NuSTAR’s new view of Andromeda’s X-ray binaries

January 5, 2016

NASA’s Nuclear Spectroscope Telescope Array, or NuSTAR, has captured a new image of the Andromeda galaxy that can help scientists better understand the role of stellar black holes and neutron stars in shaping early galaxy formation processes. The results of this research were presented this morning by Daniel Wik of NASA Goddard Space Flight Center at the 227th meeting of the American Astronomical Society in Kissimmee, Florida.

NuSTAR’s scan of a portion of the Andromeda galaxy captured 40 X-ray binary star systems. In these star systems, a donor star sheds matter into its stellar companion, called the accretor, which is a neutron star or black hole. Material falling from the donor star into the gravitational pull of the accretor is heated to such high temperatures that enormous amounts of gravitational potential energy are released as X-rays. NuSTAR’s powerful lens can detect the faintest of these high-energy X-ray binary star systems, even in the Andromeda galaxy, located 2.5 million light-years away. Studying Andromeda’s binaries allows astronomers to differentiate whether companion accretors are black holes or neutron stars and thus better understand the total population of binaries in a galaxy.

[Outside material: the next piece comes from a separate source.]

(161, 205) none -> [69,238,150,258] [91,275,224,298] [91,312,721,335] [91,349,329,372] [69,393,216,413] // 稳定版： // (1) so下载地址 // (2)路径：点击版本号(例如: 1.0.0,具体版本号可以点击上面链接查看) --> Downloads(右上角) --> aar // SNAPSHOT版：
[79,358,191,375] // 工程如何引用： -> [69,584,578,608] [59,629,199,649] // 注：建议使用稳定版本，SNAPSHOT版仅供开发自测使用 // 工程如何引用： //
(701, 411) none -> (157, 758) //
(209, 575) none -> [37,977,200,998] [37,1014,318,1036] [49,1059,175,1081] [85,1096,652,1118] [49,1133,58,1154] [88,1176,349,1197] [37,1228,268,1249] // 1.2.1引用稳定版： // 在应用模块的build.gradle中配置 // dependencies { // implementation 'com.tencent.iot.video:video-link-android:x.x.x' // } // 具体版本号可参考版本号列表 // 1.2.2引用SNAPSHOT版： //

“Andromeda is the only large spiral galaxy where we can see individual X-ray binaries and study them in detail in an environment like our own,” said Daniel Wik of NASA’s Goddard Space Flight Center in a press release issued by JPL earlier today. “We can then use this information to deduce what’s going on in more distant galaxies, which are harder to see.”

While both NuSTAR and the older Chandra X-ray Observatory scan X-ray energies, one isn’t meant to replace the other but rather, work together to provide astronomers with the most detailed pictures of the universe possible. NuSTAR captures high-energy X-ray views ranging from 7 to 25 kilo-electron volts, whereas Chandra captures low-energy X-ray views ranging from 0.5 to 2 kilo-electron volts. To drive home this point, Dr. Vik likened NuSTAR and Chandra to cops and detectives arriving on a crime scene.  Chandra (the cops in this scenario) identify the crime, as NuSTAR (the detectives) can dig a little deeper to figure out the story.

NuSTAR’s new views of Andromeda will help researchers explore the hypothesis that X-ray binaries may have heated intergalactic gas during the early formation of the universe.

“We have come to realize in the past few years that it is likely the remnants of normal stellar evolution, the black holes, and neutron stars, may play a crucial role in heating of the intergalactic gas at very early times in the universe, around the cosmic dawn. Observations of local populations of stellar-mass black holes and neutron stars with NuSTAR allow us to figure out just how much power is coming out from these systems,” said Ann Hornschemeier, principal investigator of NuSTAR’s Andromeda research.

The research also reveals potential differences between early star formation in Andromeda compared to our Milky Way.